Est-ce alors avec les Néolithiques qu’il convient de faire commencer l’histoire — ou la « protohistoire », nuancent certains comme Jean Guilaine lui-même ? Faut-il admettre aussi que « la distinction qui a commencé à se mettre en place au Proche-Orient à partir de 9 000 ans avant notre ère a eu plus d’incidences sur l’histoire de l’humanité que l’invention de l’écriture » (Grosos, 2023). Une fois encore, tout dépend de l’endroit considéré sur la planète et de la forme de néolithisation qu’on y observe, certaines laissant jusqu’à aujourd’hui une faible empreinte sur la biosphère, sans modifier nécessairement les ontologies comme nous l’avons déjà rappelé à travers les mots de Philippe Descola. Et là où le processus conduit in fine à de vraies révolutions dans les modes d’être et de vie, c’est le moment de l’amorce, et donc d’un éventuel seuil, qui peut varier beaucoup. À ce titre, il est par exemple possible de considérer que l’Europe des Balkans a quitté la préhistoire pour la (proto) histoire dès -8 500, l’actuelle France entre -8 000 et -7 000 tandis qu’a contrario une part de la Laponie est restée le domaine exclusif des chasseurs-collecteurs jusqu’au XVIIème siècle de notre ère.

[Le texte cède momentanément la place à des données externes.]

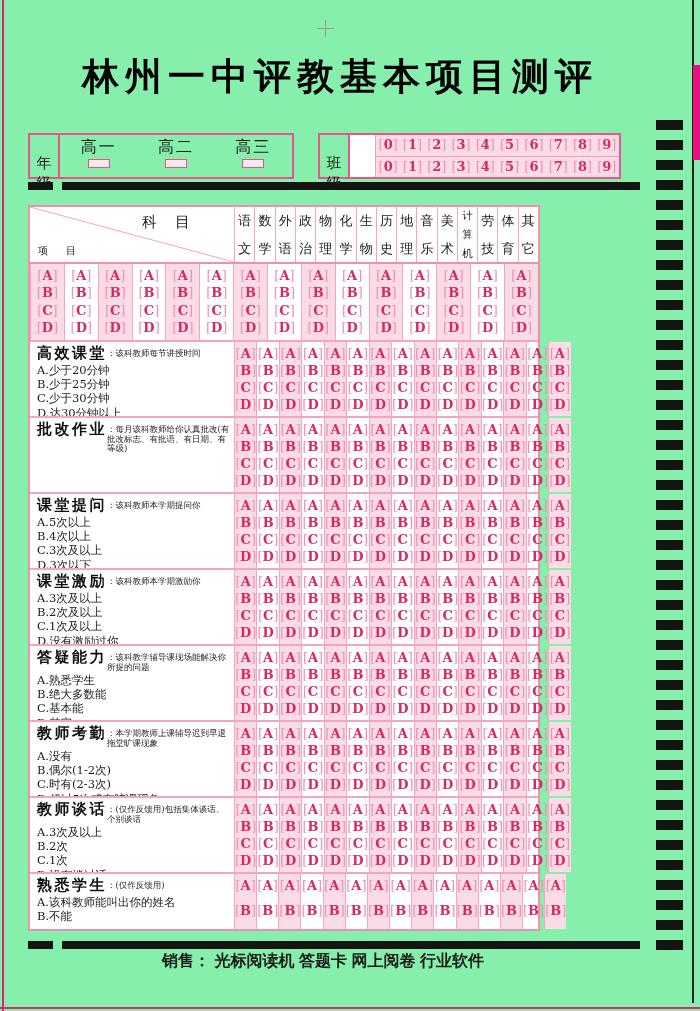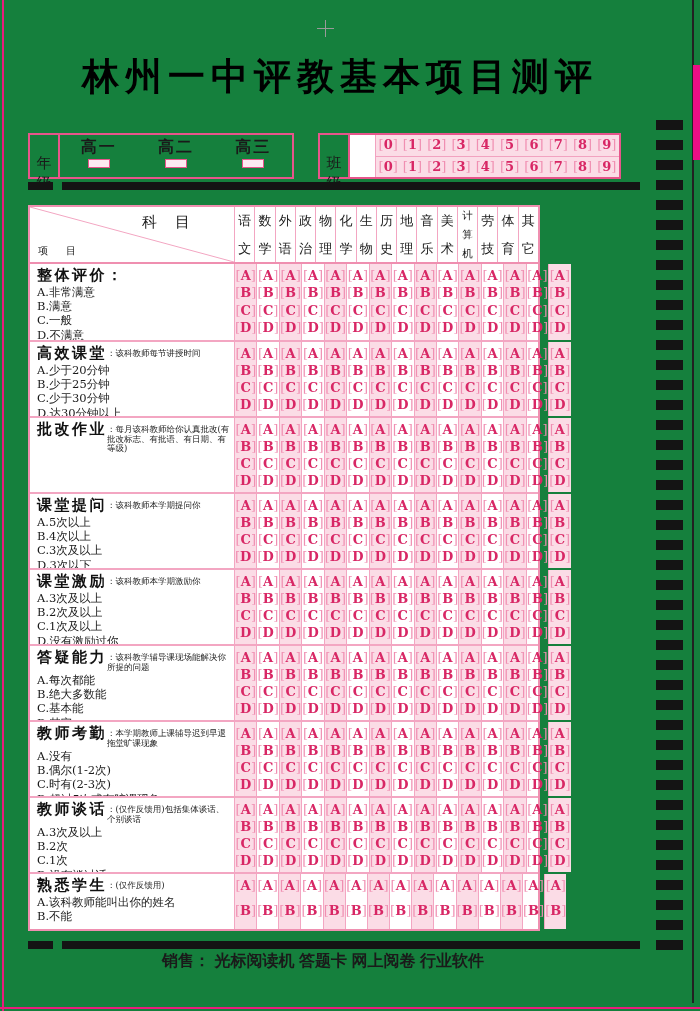"林州一中评教基本项目测评" .sheet { background: #15803d -> #86efac }
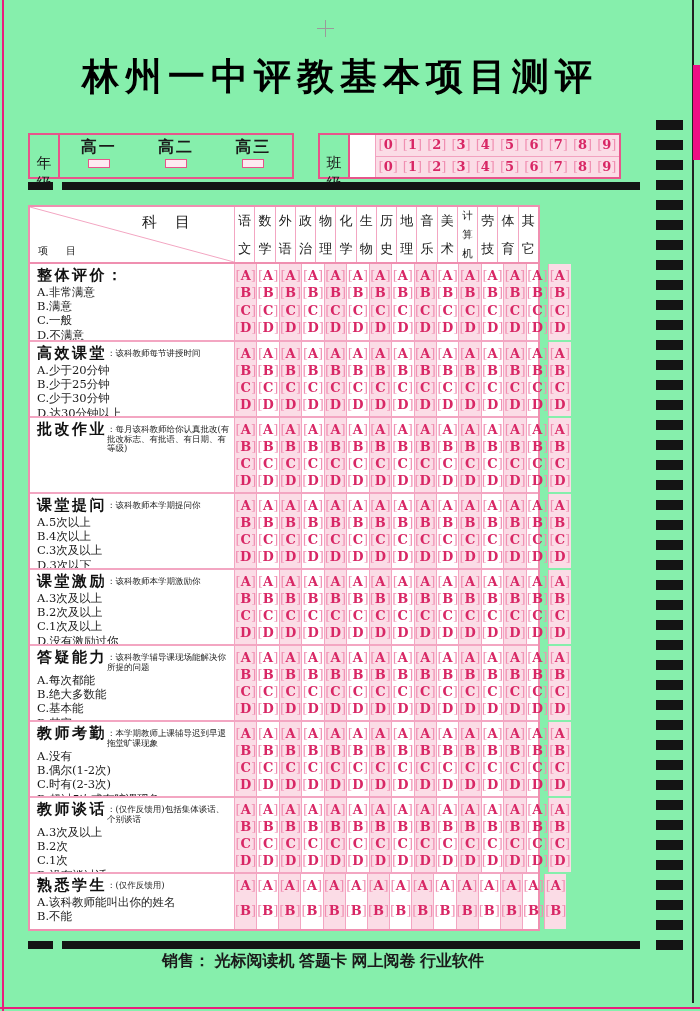"高一" .glab { font-weight: bold -> normal }
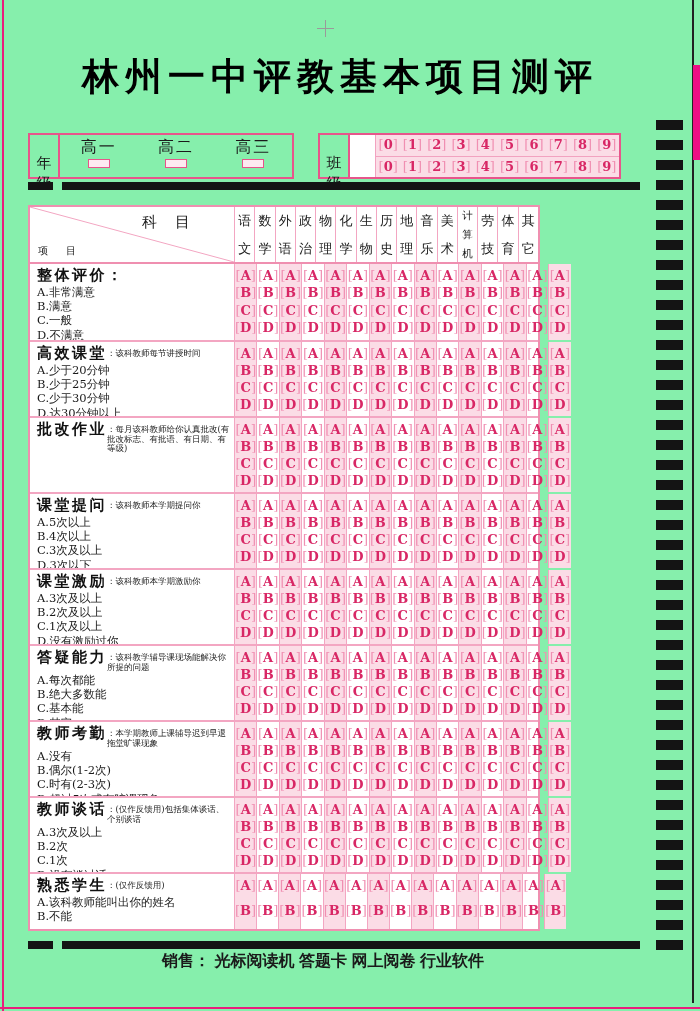"整体评价：" div.blabel { html: <div> <div> <span>整体评价：</span> </div> <div> <div>A.非常满意</div> <div>B.满意</div> <div>C.一般</div> <div>D.不满意</div> </div> </div> -> none }
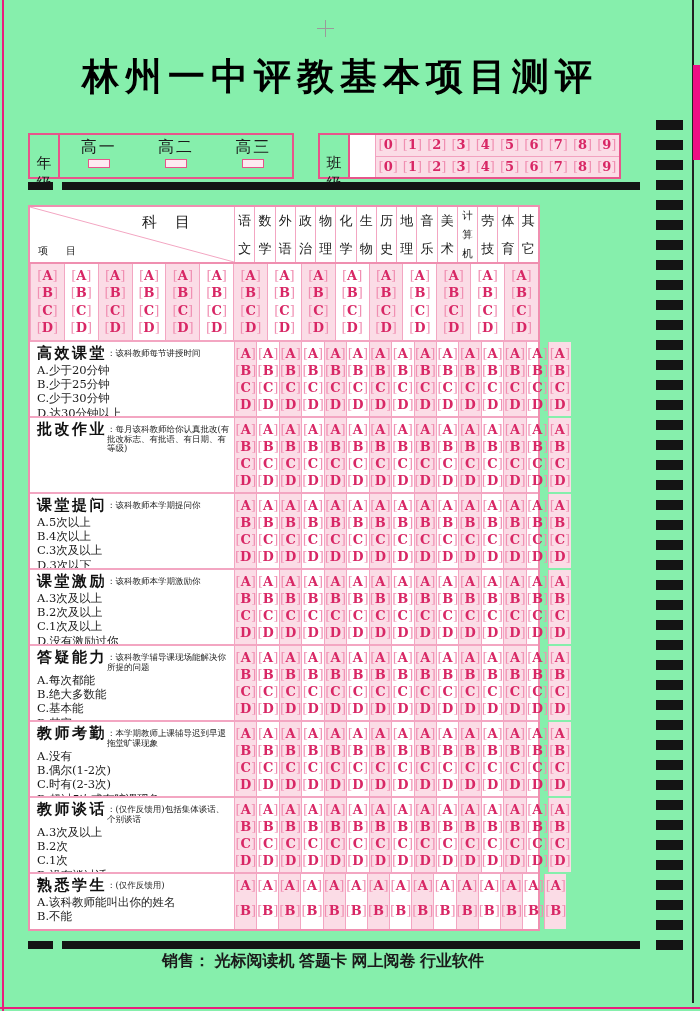"A.每次都能" div.bopt { text: A.每次都能 -> A.熟悉学生 }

Quant à l’entrée dans l’histoire, cette fois au sens très restreint, tout dépend d’abord de ce que l’on retient comme seuil, si c’est l’écriture ou bien l’apparition des États, lesquels furent longtemps très circonscrits et de surcroît éphémères (Scott). Si l’on en reste à l’écriture, laissons Jean-Loïc Le Quellec (Il n’y a pas de pré-histoire, p. 276) résumer l’embarras concernant l’Afrique où l’histoire au sens le plus limité démarre bien plus tôt qu’en Europe en quelques endroits  : « si l’on adopte cette démarcation par l’écriture, en Afrique l’histoire débute au IVe millénaire AEC avec l’Égypte, dans le Ier millénaire AEC pour le Maghreb (avec l’écriture libyco-berbère), ou bien, plus largement, avec l’introduction de l’arabe à partir du VIIe siècle de notre ère, en 1800 au Liberia avec l’invention de l’alphabet bassa (à moins que ce ne soit dans les années 1930 avec celle des syllabaires kpelle et Loma), ou encore en 1903 au Cameroun avec le syllabaire bamoum, en 1921 dans la Sierra Leone avec le syllabaire mende, en 1948 avec l’écriture n’ko inventée pour noter les langues mandingues, en 1978 au Congo avec l’écriture mandombe, et… dans une époque future en bien d’autres régions ». En Europe, la chronologie des apparitions de l’écrit est plus resserrée, mais sans que cela règle la question du seuil précis à prendre en considération : l’invention initiale des systèmes scripturaux, leur large diffusion ou bien une pratique un tant soit peu courante. 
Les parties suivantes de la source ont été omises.